Task goal
From the records below, transcribe exactly the lines that begin at the line with "- ConsultatorDB.py contiene" and end at the line with "dentro del container", both included.

Information shown
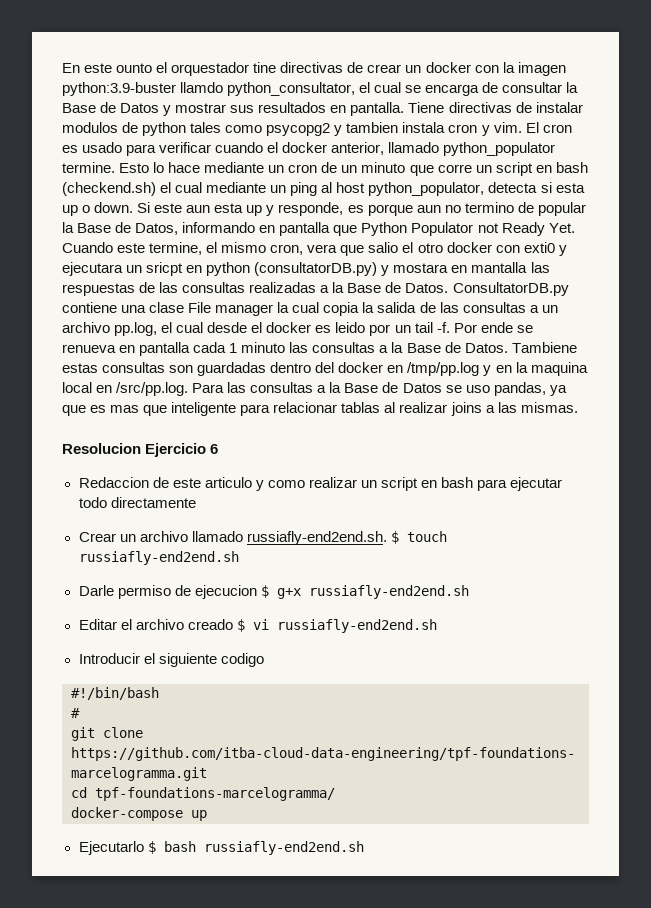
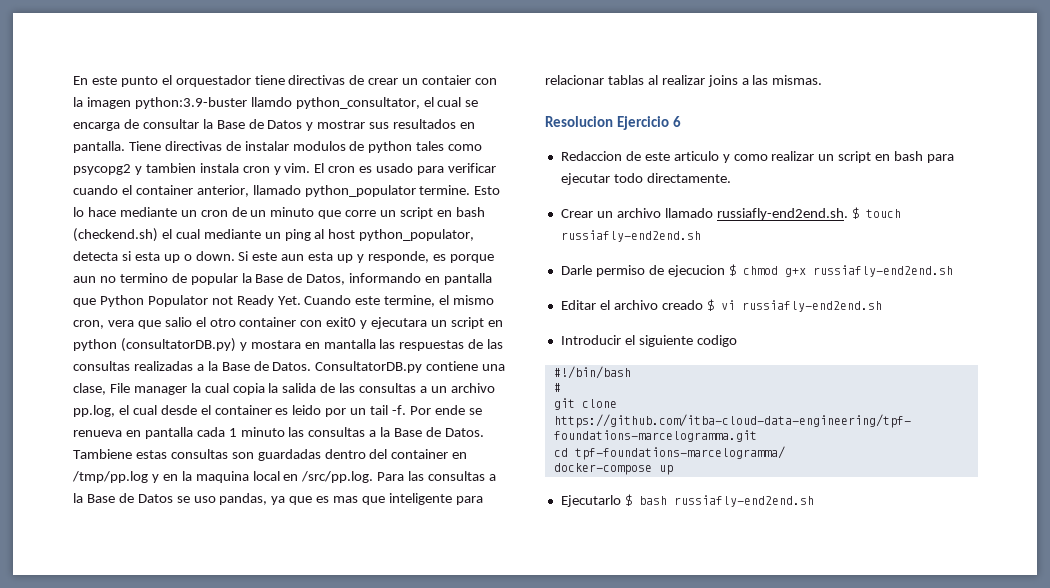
- En este ounto el orquestador tine directivas de crear un docker con la imagen python:3.9-buster llamdo python_consultator, el cual se encarga de consultar la Base de Datos y mostrar sus resultados en pantalla.
+ En este punto el orquestador tiene directivas de crear un contaier con la imagen python:3.9-buster llamdo python_consultator, el cual se encarga de consultar la Base de Datos y mostrar sus resultados en pantalla.
- El cron es usado para verificar cuando el docker anterior, llamado python_populator termine.
+ El cron es usado para verificar cuando el container anterior, llamado python_populator termine.
- Si este aun esta up y responde, es porque aun no termino de popular la Base de Datos, informando en pantalla que Python Populator not Ready Yet. Cuando este termine, el mismo cron, vera que salio el otro docker con exti0 y ejecutara un sricpt en python (consultatorDB.py) y mostara en mantalla las respuestas de las consultas realizadas a la Base de Datos.
+ Si este aun esta up y responde, es porque aun no termino de popular la Base de Datos, informando en pantalla que Python Populator not Ready Yet. Cuando este termine, el mismo cron, vera que salio el otro container con exit0 y ejecutara un script en python (consultatorDB.py) y mostara en mantalla las respuestas de las consultas realizadas a la Base de Datos.
- ConsultatorDB.py contiene una clase File manager la cual copia la salida de las consultas a un archivo pp.log, el cual desde el docker es leido por un tail -f.
+ ConsultatorDB.py contiene una clase, File manager la cual copia la salida de las consultas a un archivo pp.log, el cual desde el container es leido por un tail -f.
- Tambiene estas consultas son guardadas dentro del docker en /tmp/pp.log y en la maquina local en /src/pp.log. Para las consultas a la Base de Datos se uso pandas, ya que es mas que inteligente para relacionar tablas al realizar joins a las mismas.
+ Tambiene estas consultas son guardadas dentro del container en /tmp/pp.log y en la maquina local en /src/pp.log. Para las consultas a la Base de Datos se uso pandas, ya que es mas que inteligente para relacionar tablas al realizar joins a las mismas.
- Redaccion de este articulo y como realizar un script en bash para ejecutar todo directamente
+ Redaccion de este articulo y como realizar un script en bash para ejecutar todo directamente.
- Darle permiso de ejecucion $ g+x russiafly-end2end.sh
+ Darle permiso de ejecucion $ chmod g+x russiafly-end2end.sh

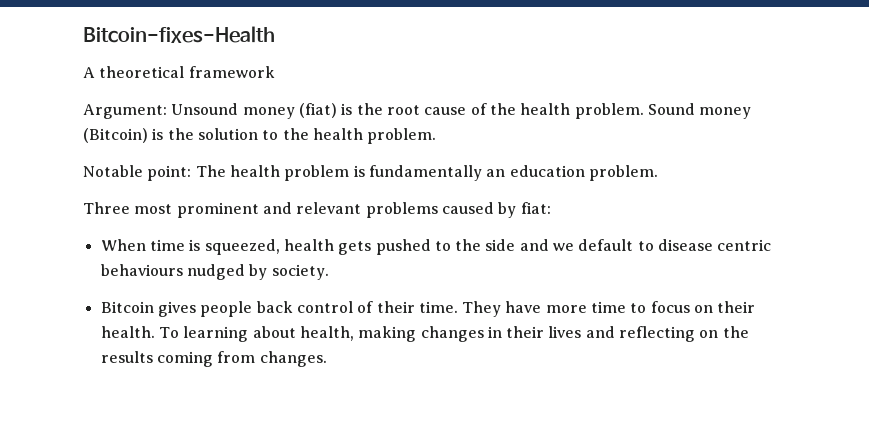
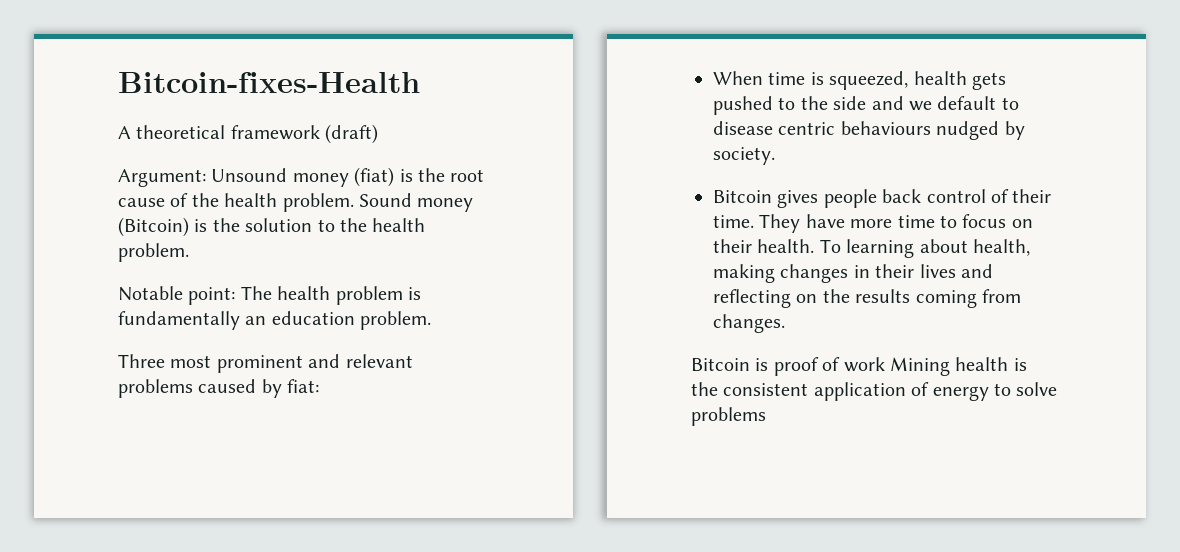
- A theoretical framework
+ A theoretical framework (draft)
+ Bitcoin is proof of work Mining health is the consistent application of energy to solve problems

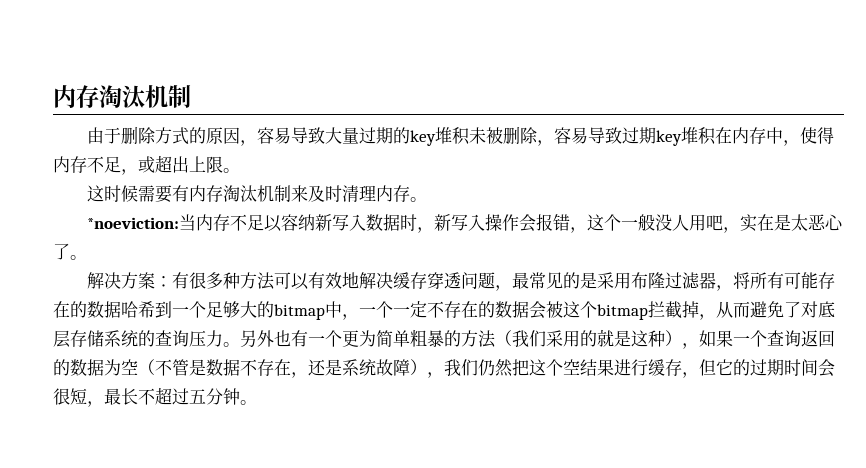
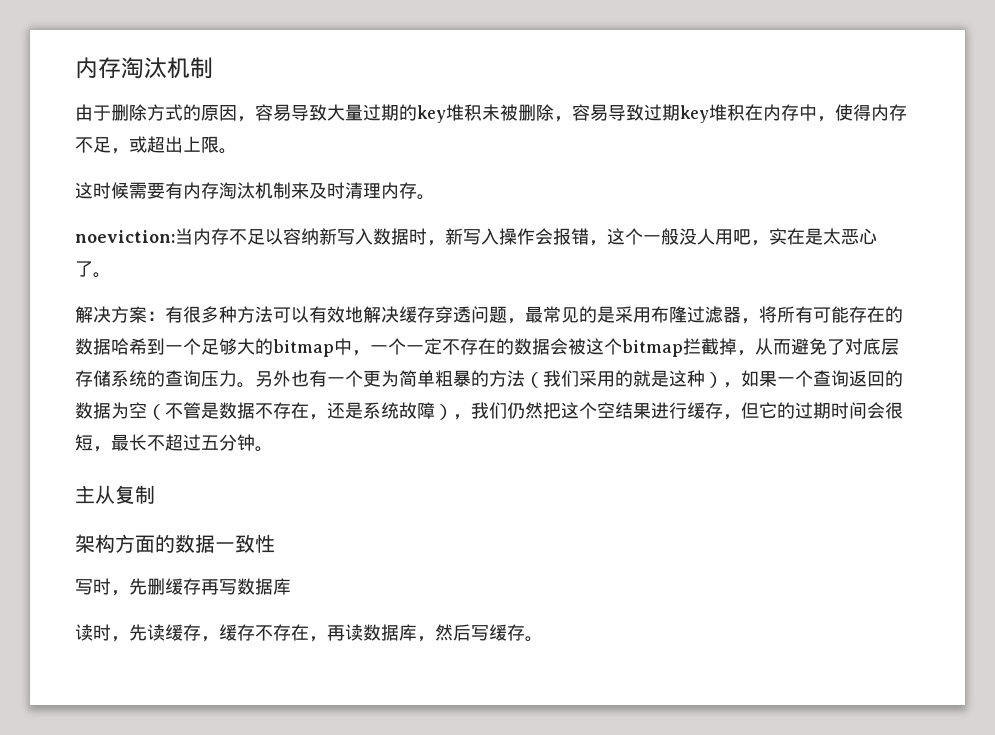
- *noeviction:当内存不足以容纳新写入数据时，新写入操作会报错，这个一般没人用吧，实在是太恶心了。
+ noeviction:当内存不足以容纳新写入数据时，新写入操作会报错，这个一般没人用吧，实在是太恶心了。
+ 主从复制
+ 架构方面的数据一致性
+ 写时，先删缓存再写数据库
+ 读时，先读缓存，缓存不存在，再读数据库，然后写缓存。

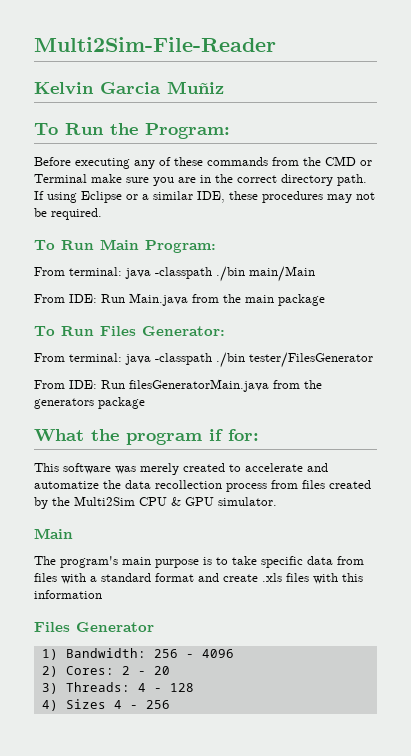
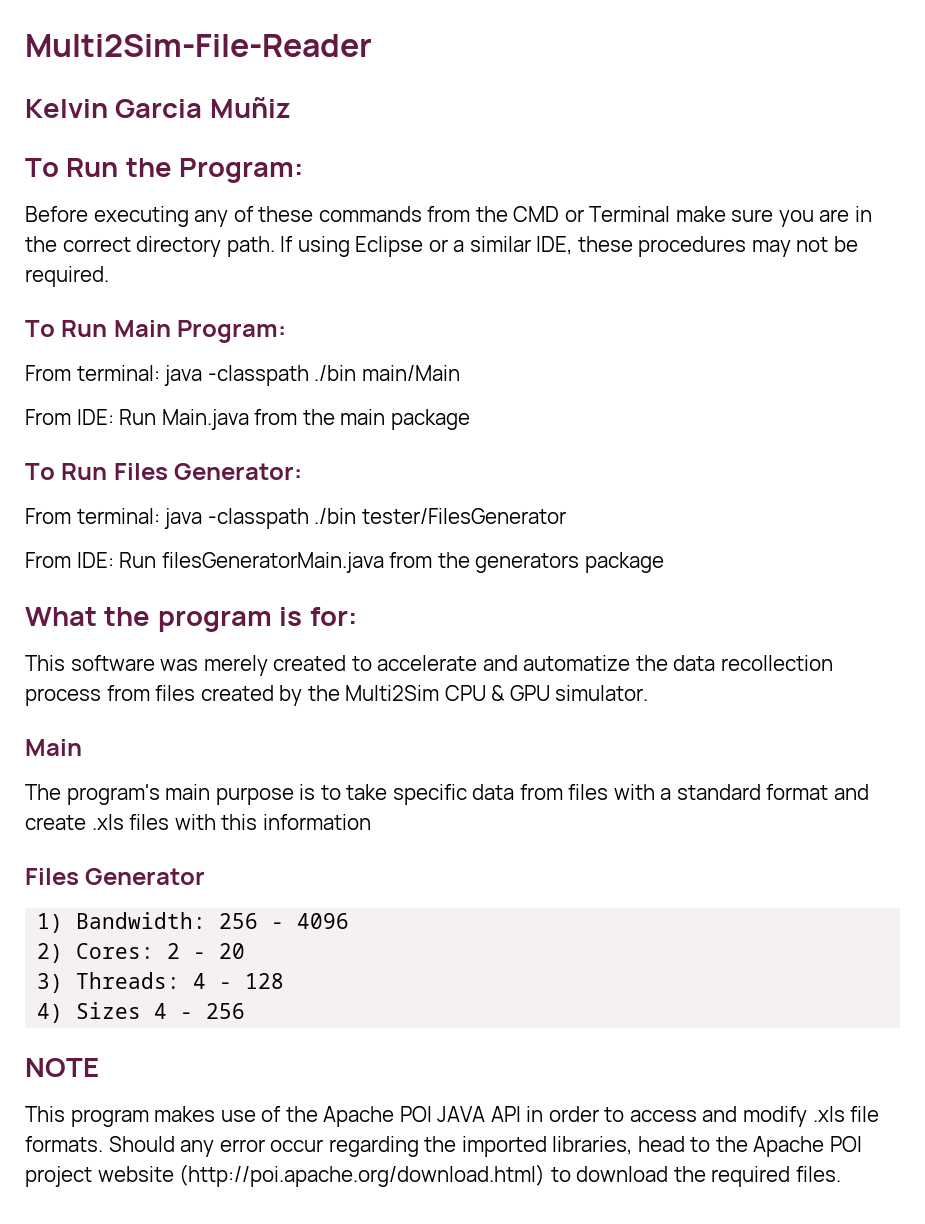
- What the program if for:
+ What the program is for:
+ NOTE
+ This program makes use of the Apache POI JAVA API in order to access and modify .xls file formats. Should any error occur regarding the imported libraries, head to the Apache POI project website (http://poi.apache.org/download.html) to download the required files.

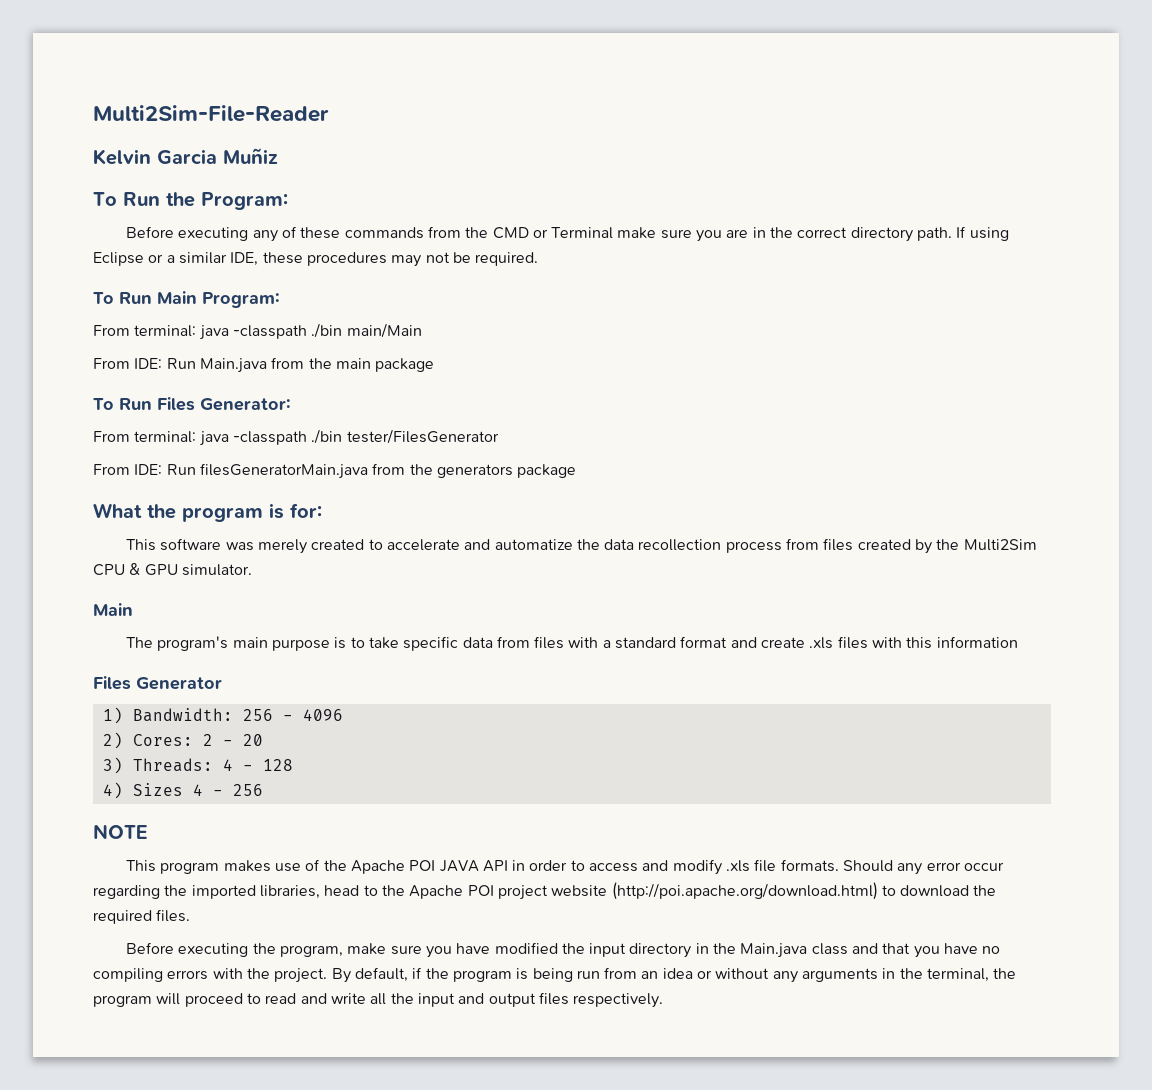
+ Before executing the program, make sure you have modified the input directory in the Main.java class and that you have no compiling errors with the project. By default, if the program is being run from an idea or without any arguments in the terminal, the program will proceed to read and write all the input and output files respectively.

Worked solution
- ConsultatorDB.py contiene una clase File manager la cual copia la salida de las consultas a un archivo pp.log, el cual desde el docker es leido por un tail -f.
+ ConsultatorDB.py contiene una clase, File manager la cual copia la salida de las consultas a un archivo pp.log, el cual desde el container es leido por un tail -f.
- Tambiene estas consultas son guardadas dentro del docker en /tmp/pp.log y en la maquina local en /src/pp.log. Para las consultas a la Base de Datos se uso pandas, ya que es mas que inteligente para relacionar tablas al realizar joins a las mismas.
+ Tambiene estas consultas son guardadas dentro del container en /tmp/pp.log y en la maquina local en /src/pp.log. Para las consultas a la Base de Datos se uso pandas, ya que es mas que inteligente para relacionar tablas al realizar joins a las mismas.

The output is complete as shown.